Deep Dive: Quarkus Agent MCP Server — Information Architecture

Overview

This MCP server provides 22 tools across 7 classes that help AI agents build Quarkus applications. The Quarkus-specific information it delivers comes from 6 distinct sources, each gathered differently.

Source 1: Extension Skills (SKILL.md files embedded in JARs)

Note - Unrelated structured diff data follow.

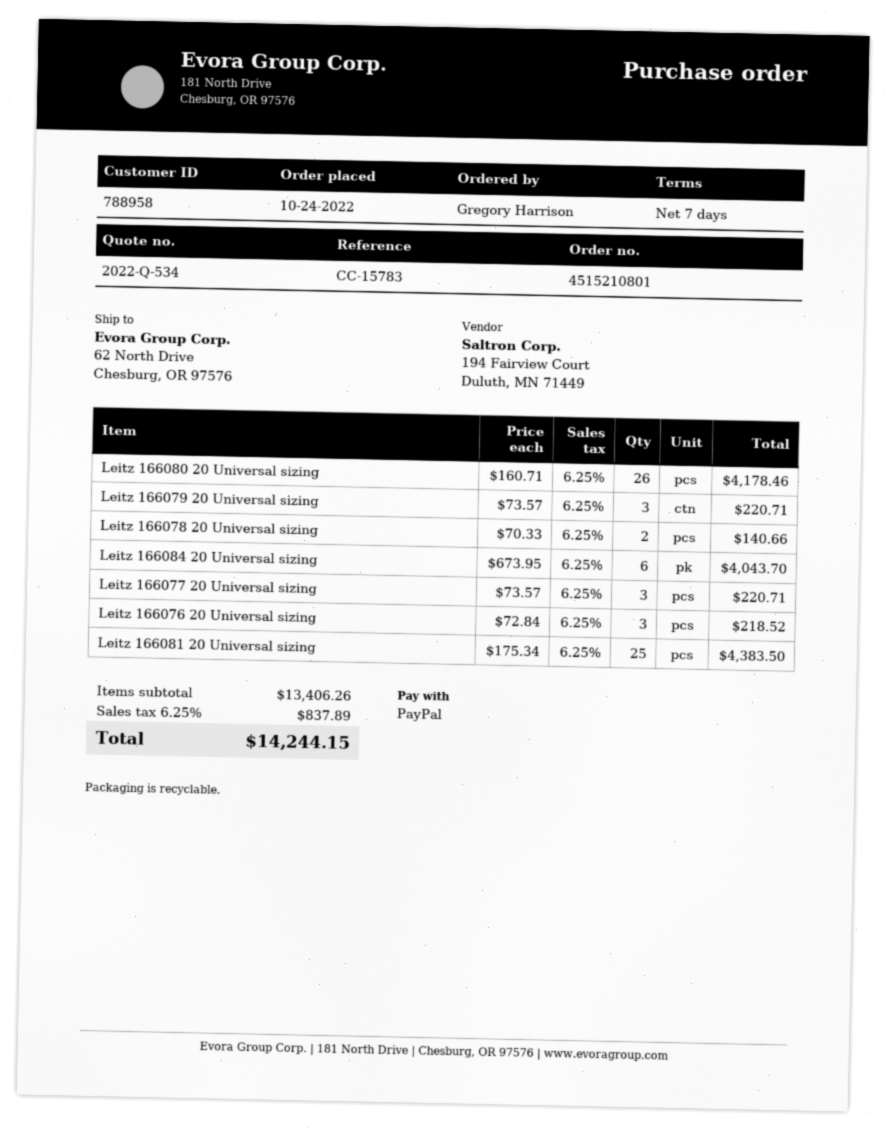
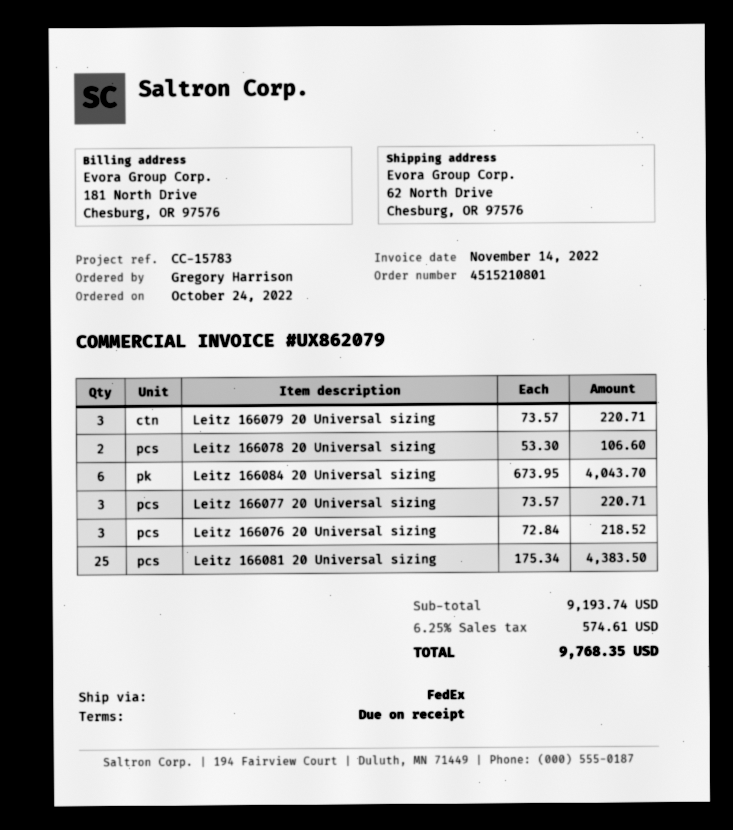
payment terms: 7 days -> on receipt
Leitz 166080 20 Universal sizing: 26 x 160.71 = 4178.46 -> none
Leitz 166078 20 Universal sizing: 2 x 70.33 = 140.66 -> 2 x 53.30 = 106.60
subtotal: 13406.26 -> 9193.74
tax: 6.25% = 837.89 -> 6.25% = 574.61
total: 14244.15 -> 9768.35

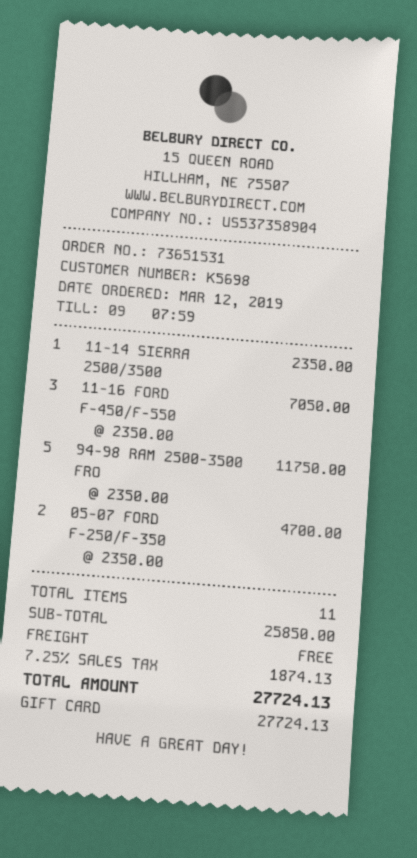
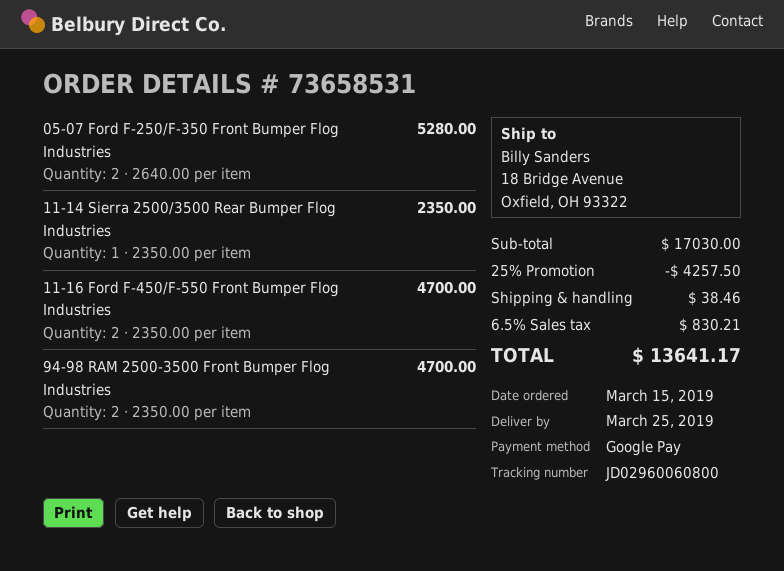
order number: 73651531 -> 73658531
order date: 2019-03-12 -> 2019-03-15
payment method: gift card -> Google Pay
11-16 FORD F-450/F-550: 3 x 2350.00 = 7050.00 -> 2 x 2350.00 = 4700.00
94-98 RAM 2500-3500 FRO: 5 x 2350.00 = 11750.00 -> 2 x 2350.00 = 4700.00
05-07 FORD F-250/F-350: 2 x 2350.00 = 4700.00 -> 2 x 2640.00 = 5280.00
subtotal: 25850.00 -> 17030.00
discount: none -> 25% = 4257.50
shipping: 0.00 -> 38.46
tax: 7.25% = 1874.13 -> 6.5% = 830.21
total: 27724.13 -> 13641.17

Where captured: Inside Quarkus extension deployment JARs at META-INF/quarkus-skill.md

How gathered: SkillReader.java (1,206 lines) implements a three-layer composition chain:

Layer 1 — Extension JARs (from ~/.m2/repository):
- Core extensions (io.quarkus group): Scans all quarkus-*-deployment directories in the local Maven repo for the project's detected Quarkus version. For each deployment JAR containing META-INF/quarkus-skill.md, it reads the raw skill content and composes it with:
  - Extension metadata from the runtime JAR's META-INF/quarkus-extension.yaml (name, description, guide URL, categories)
  - Discovered MCP tools via Jandex bytecode scanning of deployment, runtime, and dev JARs (looking for @JsonRpcDescription, @DevMCPEnableByDefault, @DevMcpBuildTimeTool annotations)
- Non-core extensions (Quarkiverse, custom): Resolved from the project's pom.xml/build.gradle dependencies via DependencyResolver, then the same JAR composition process
- Fallback: For older Quarkus versions without per-extension skills, downloads an aggregated quarkus-extension-skills JAR from Maven Central
Layer 2 — User-level skills (~/.quarkus/skills/): SKILL.md files with frontmatter supporting enhance (append) or override (replace) composition modes
Layer 3 — Project-level skills (.agent/skills/): Standalone files, no composition

Content type: Markdown files with YAML frontmatter containing coding patterns, testing guidelines, configuration reference, common pitfalls, and Dev MCP tool tables. This is the primary source of "how to code with Quarkus" knowledge.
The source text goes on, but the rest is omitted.